*** Opening of Source records ***
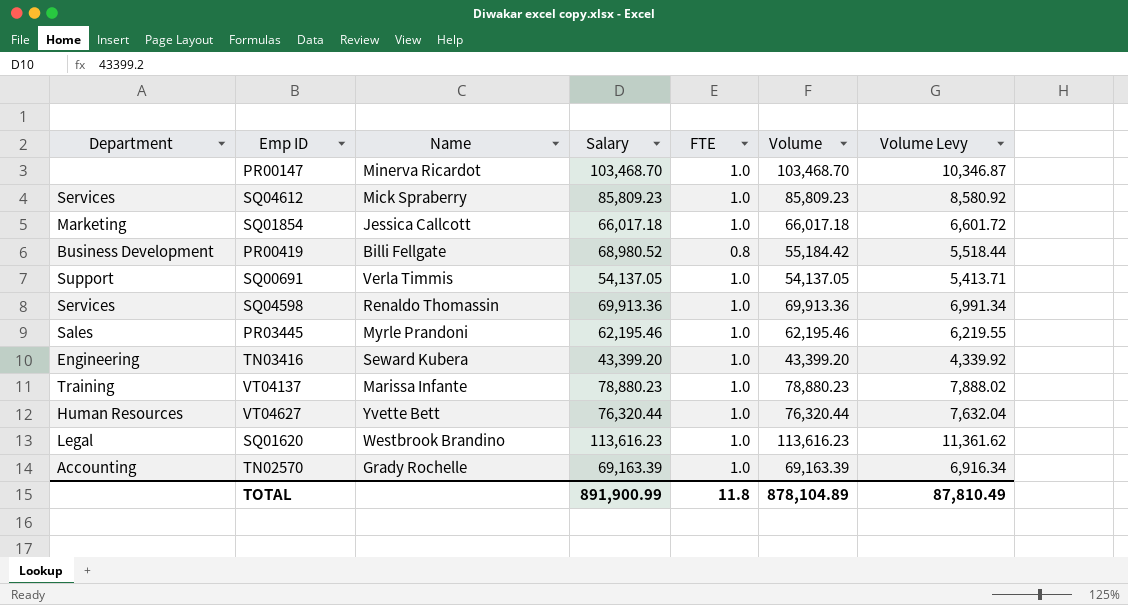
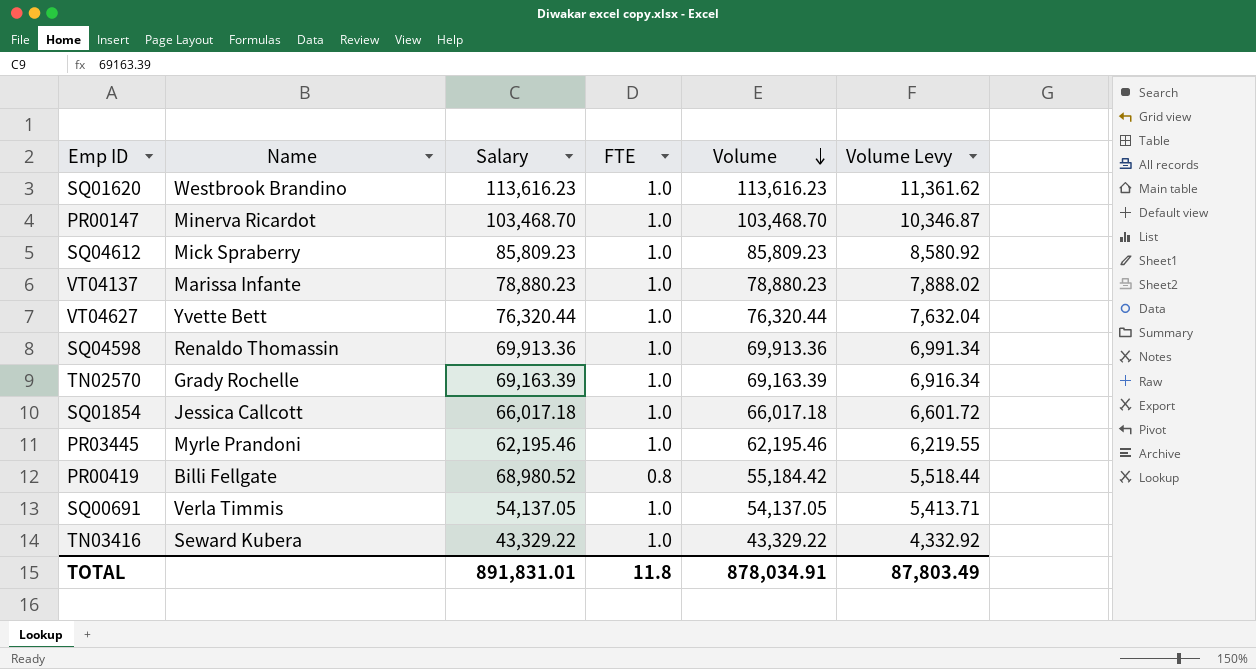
row order: none -> Volume descending
column Department | position: 1 -> none
TN03416 | Salary: 43,399.20 -> 43,329.22
TN03416 | Volume: 43,399.20 -> 43,329.22
TN03416 | Volume Levy: 4,339.92 -> 4,332.92
TOTAL | Salary: 891,900.99 -> 891,831.01
TOTAL | Volume: 878,104.89 -> 878,034.91
TOTAL | Volume Levy: 87,810.49 -> 87,803.49

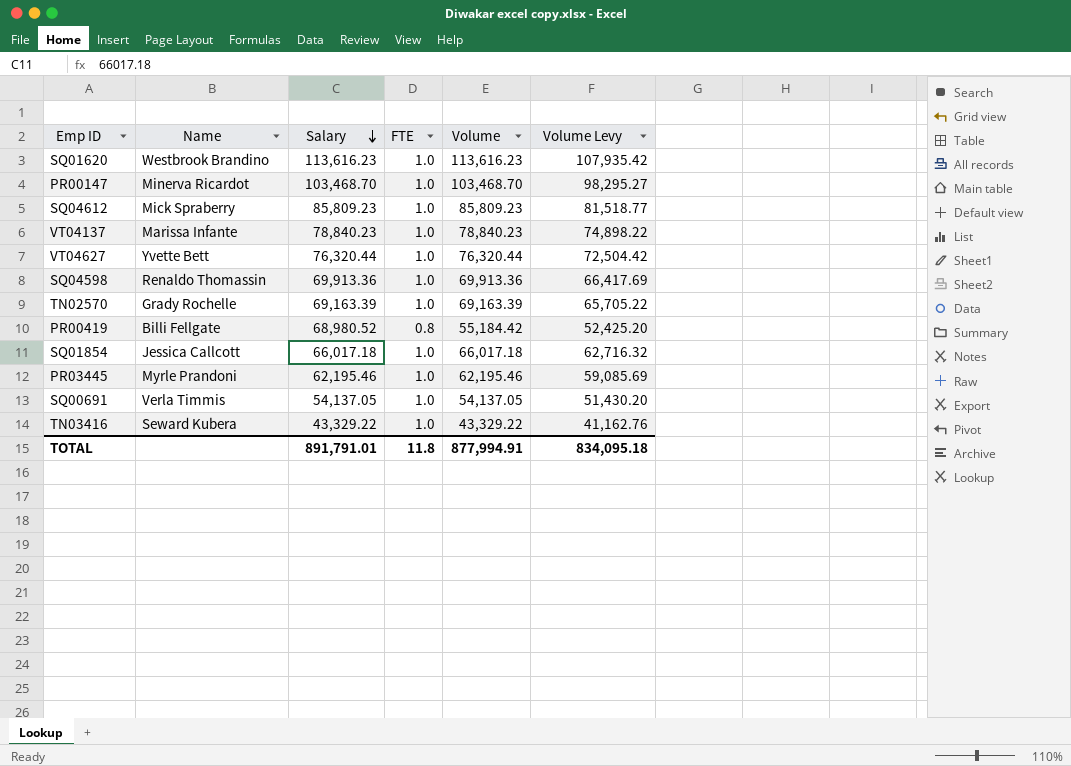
row order: Volume descending -> Salary descending
column Volume Levy | formula: [Volume] * 0.1 -> [Volume] * 0.95
VT04137 | Salary: 78,880.23 -> 78,840.23
VT04137 | Volume: 78,880.23 -> 78,840.23
TOTAL | Salary: 891,831.01 -> 891,791.01
TOTAL | Volume: 878,034.91 -> 877,994.91
TOTAL | Volume Levy: 87,803.49 -> 834,095.18

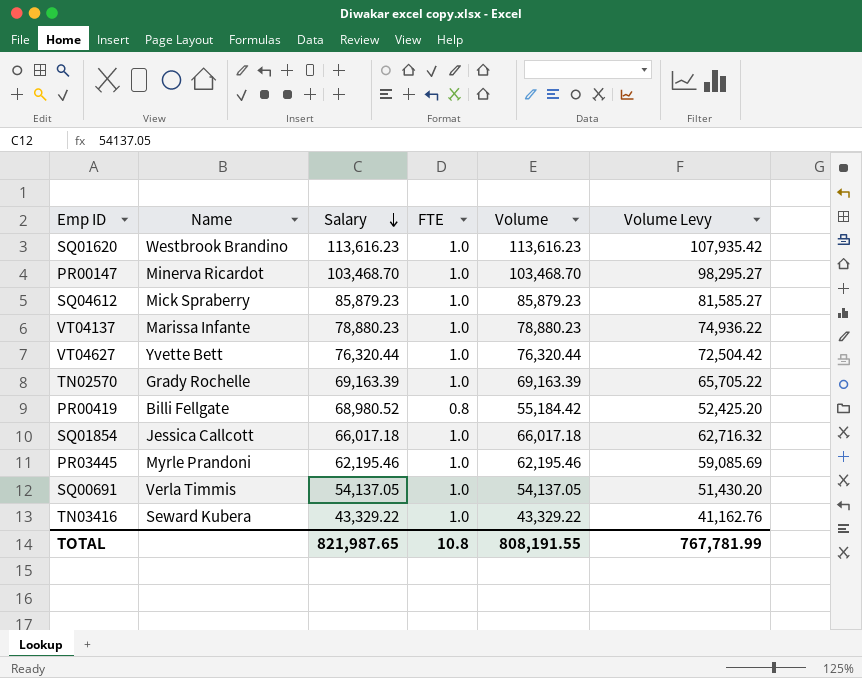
row SQ04598: Renaldo Thomassin | 69,913.36 | 1.0 | 69,913.36 | 66,417.69 -> none
SQ04612 | Salary: 85,809.23 -> 85,879.23
SQ04612 | Volume: 85,809.23 -> 85,879.23
SQ04612 | Volume Levy: 81,518.77 -> 81,585.27
VT04137 | Salary: 78,840.23 -> 78,880.23
VT04137 | Volume: 78,840.23 -> 78,880.23
VT04137 | Volume Levy: 74,898.22 -> 74,936.22
TOTAL | Salary: 891,791.01 -> 821,987.65
TOTAL | FTE: 11.8 -> 10.8
TOTAL | Volume: 877,994.91 -> 808,191.55
TOTAL | Volume Levy: 834,095.18 -> 767,781.99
*** Close of Source records ***
Exercise aim - With the pictures omitted, copy exactly the lines of the listing above starting at the line containing "TOTAL | Volume Levy: 87,803.49 -> 834,095.18" and ending at the line containing "VT04137 | Salary: 78,840.23 -> 78,880.23", both included.

Response -
TOTAL | Volume Levy: 87,803.49 -> 834,095.18

row SQ04598: Renaldo Thomassin | 69,913.36 | 1.0 | 69,913.36 | 66,417.69 -> none
SQ04612 | Salary: 85,809.23 -> 85,879.23
SQ04612 | Volume: 85,809.23 -> 85,879.23
SQ04612 | Volume Levy: 81,518.77 -> 81,585.27
VT04137 | Salary: 78,840.23 -> 78,880.23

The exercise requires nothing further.